The records below are to be copied exactly, with their pictures left out.
[[ Given records, beginning ]]
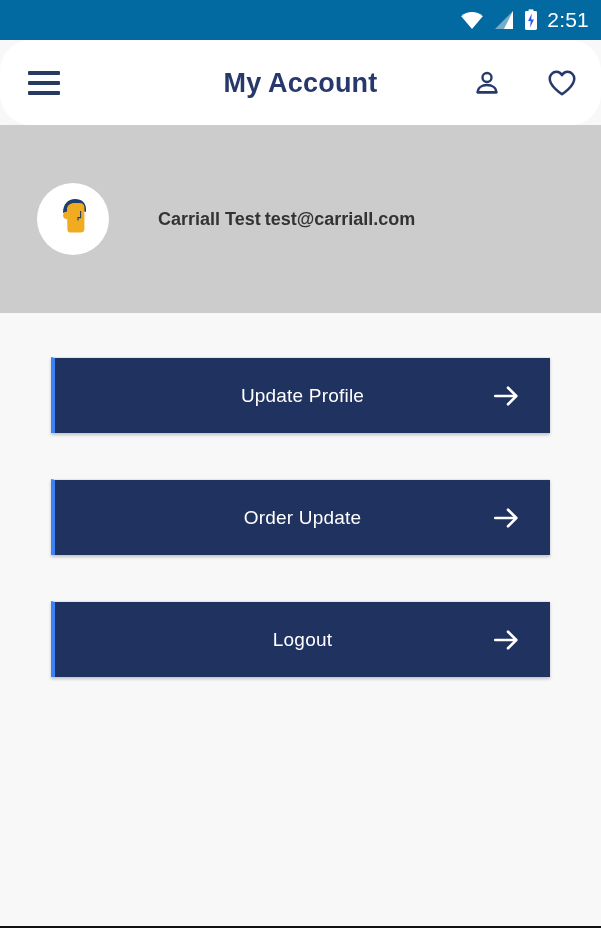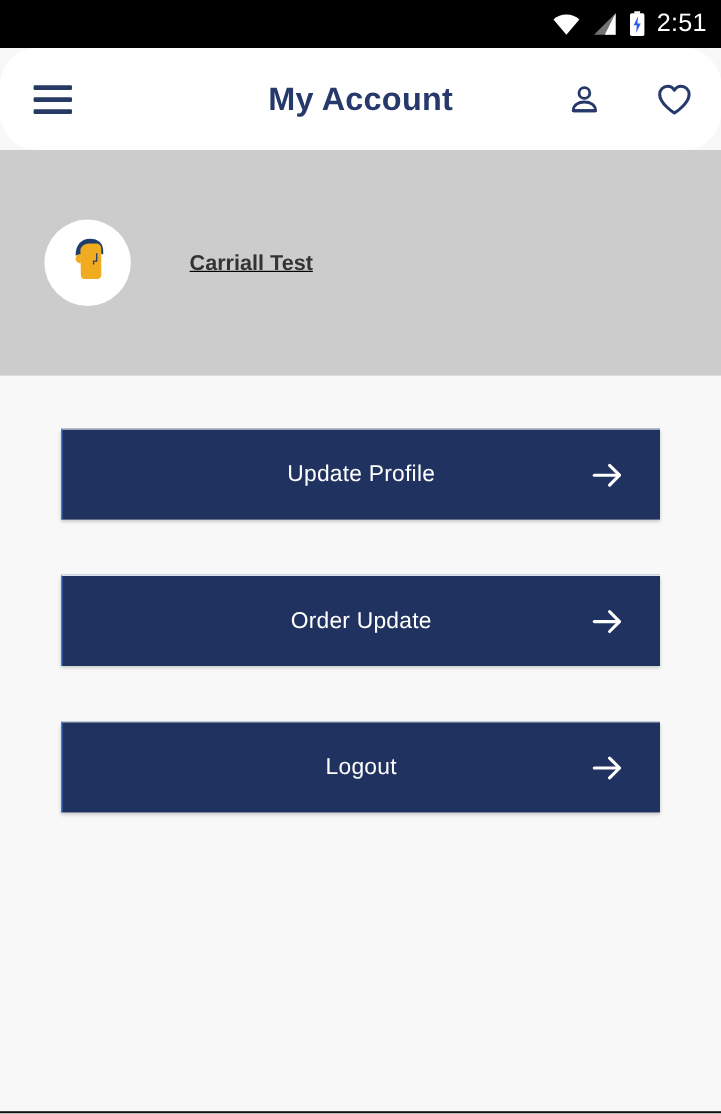--- a/index.html
+++ b/index.html
@@ -21,7 +21,7 @@
   .status-bar {
     position:absolute; top:0; left:0;
     width:601px; height:40px;
-    background:#000000;
+    background:#0369a1;
     display:flex; align-items:center; justify-content:flex-end;
     padding-right:12px;
     gap:9px;

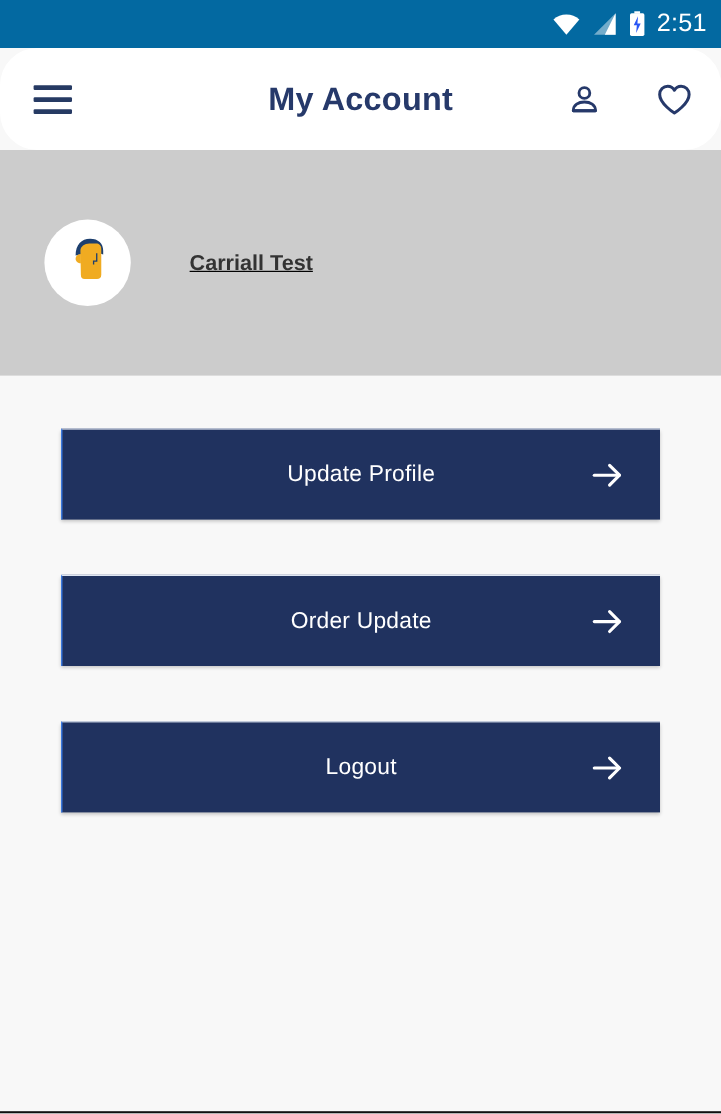--- a/index.html
+++ b/index.html
@@ -91,7 +91,6 @@
     transform:translateY(-50%);
     display:flex; flex-direction:row;
     gap:4px;
-    text-decoration:underline;
   }
   .profile-name {
     font-size:18px; font-weight:bold; color:#333333;

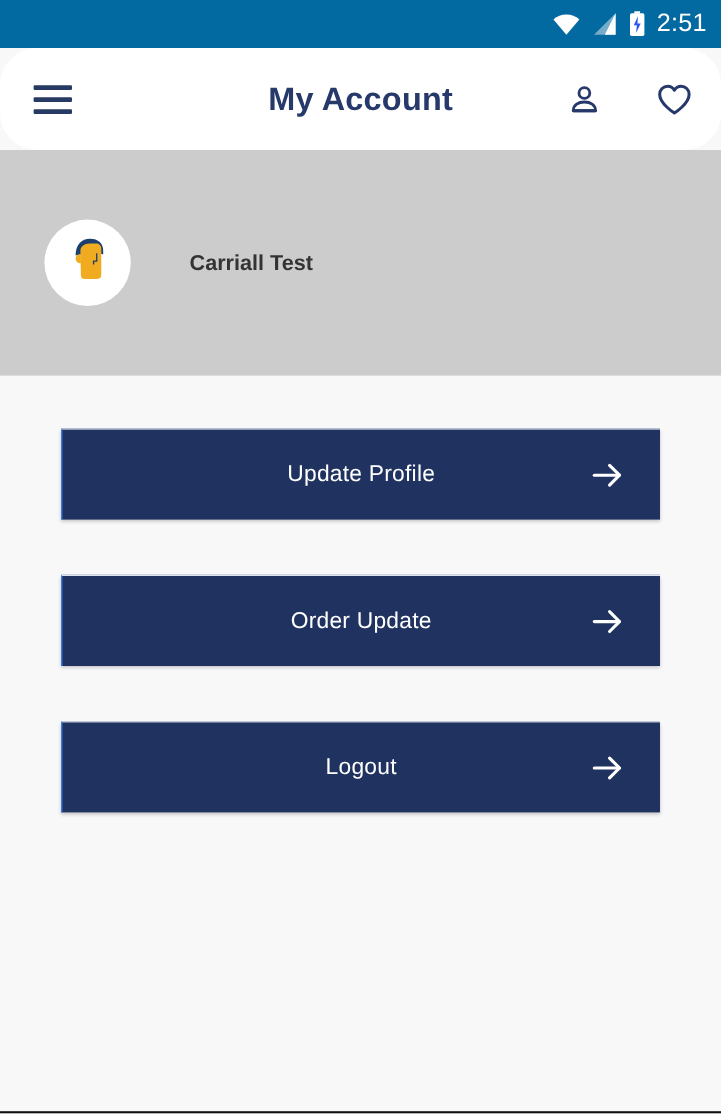--- a/index.html
+++ b/index.html
@@ -192,6 +192,7 @@
     </div>
     <div class="profile-text">
       <div class="profile-name">Carriall Test</div>
+      <div class="profile-email">test@carriall.com</div>
     </div>
   </div>
 

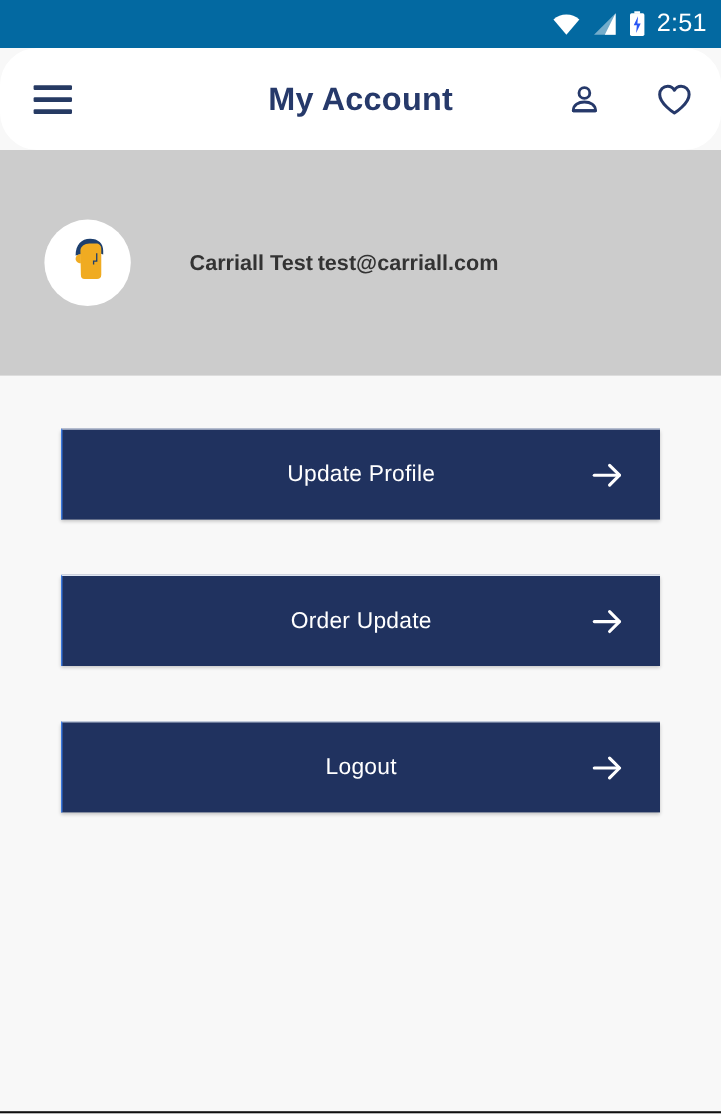--- a/index.html
+++ b/index.html
@@ -115,7 +115,7 @@
     cursor:pointer;
     box-shadow:0 2px 3px rgba(0,0,0,0.22);
     border-top:1px solid #dfe6f2;
-    border-left:1px solid #3b82f6;
+    border-left:4px solid #3b82f6;
   }
   .menu-button:last-child { margin-bottom:16px; }
   .menu-label {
[[ Given records, end ]]
Reply to the exercise:
--- a/index.html
+++ b/index.html
@@ -21,7 +21,7 @@
   .status-bar {
     position:absolute; top:0; left:0;
     width:601px; height:40px;
-    background:#000000;
+    background:#0369a1;
     display:flex; align-items:center; justify-content:flex-end;
     padding-right:12px;
     gap:9px;

--- a/index.html
+++ b/index.html
@@ -91,7 +91,6 @@
     transform:translateY(-50%);
     display:flex; flex-direction:row;
     gap:4px;
-    text-decoration:underline;
   }
   .profile-name {
     font-size:18px; font-weight:bold; color:#333333;

--- a/index.html
+++ b/index.html
@@ -192,6 +192,7 @@
     </div>
     <div class="profile-text">
       <div class="profile-name">Carriall Test</div>
+      <div class="profile-email">test@carriall.com</div>
     </div>
   </div>
 

--- a/index.html
+++ b/index.html
@@ -115,7 +115,7 @@
     cursor:pointer;
     box-shadow:0 2px 3px rgba(0,0,0,0.22);
     border-top:1px solid #dfe6f2;
-    border-left:1px solid #3b82f6;
+    border-left:4px solid #3b82f6;
   }
   .menu-button:last-child { margin-bottom:16px; }
   .menu-label {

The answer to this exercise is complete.